FIGURE 6.

MA was diminished in melanomas with increased LAMP-2C. (A–C) DM331 or SLM2-Mel cells were incubated overnight with ±20 μM CQ, an inhibitor of lysosome acidification, to monitor autophagosome formation and turnover. To measure MA flux, the conversion of LC3I to LC3II was detected and normalized to cellular actin levels. MA flux was quantified to detect changes in cellular LC3II levels ± CQ using the equation MA flux = LC3II/actin in CQ treated cells – LC3II/actin in control cells.
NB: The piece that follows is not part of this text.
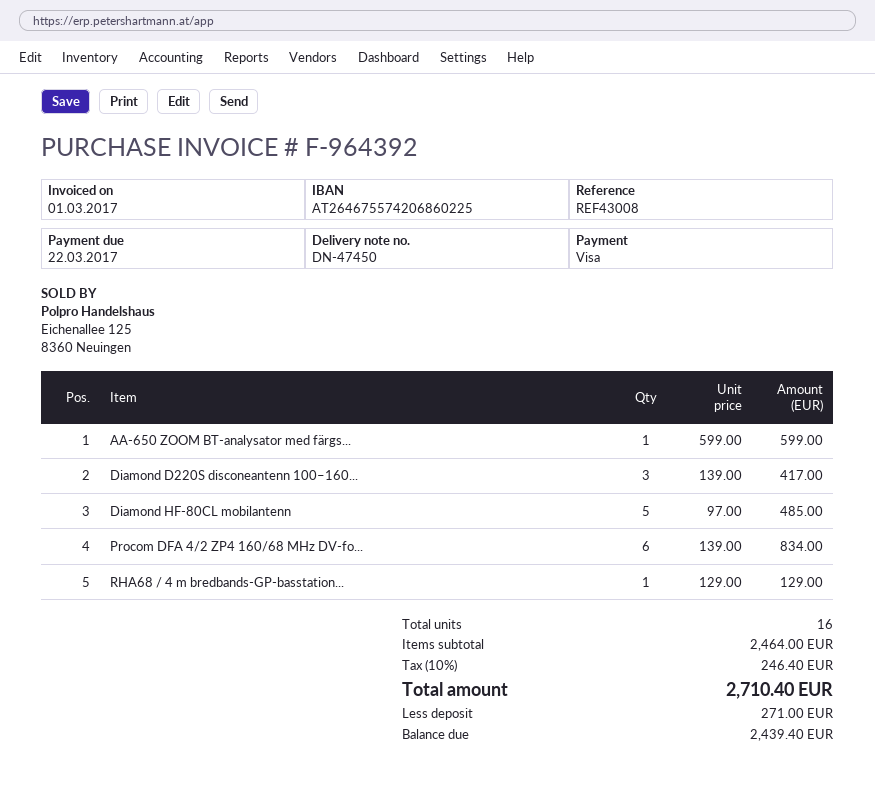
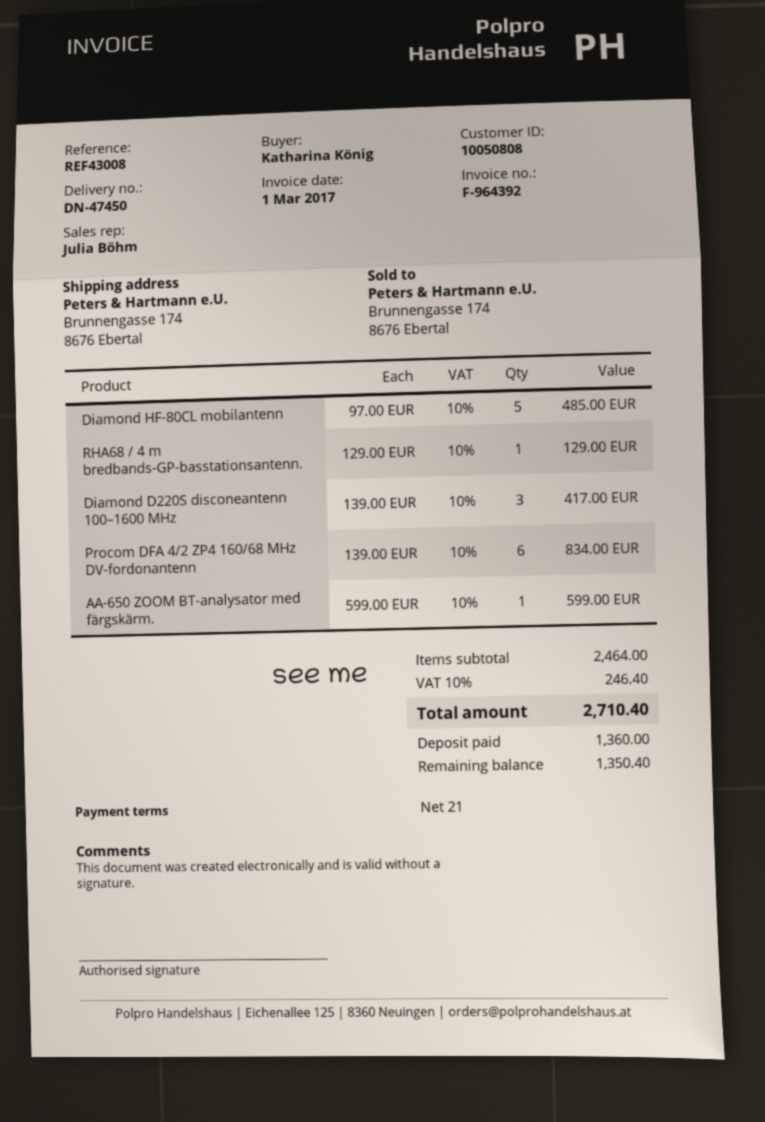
deposit: 271.00 -> 1360.00
balance: 2439.40 -> 1350.40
The relative levels of LC3I/actin in each cell line grown without CQ provides a measure of basal LC3I protein accumulation prior to its enzymatic conversion to LC3II during MA. (D) DM331 pCMV and DM331 2C myc cells were incubated with media ± serum, stained with CYTO-ID, and MA monitored by flow cytometry. The geometric mean was set equal to one for DM331 pCMV cells for relative comparison to the geometric mean in DM331 2C myc cells. Data were analyzed by two-way ANOVA or by two-tailed, unpaired Student’s t-test. ^∗p < 0.05, ^∗∗p < 0.01, ^∗∗∗p < 0.001, and ^∗∗∗∗p < 0.0001 (n = 3).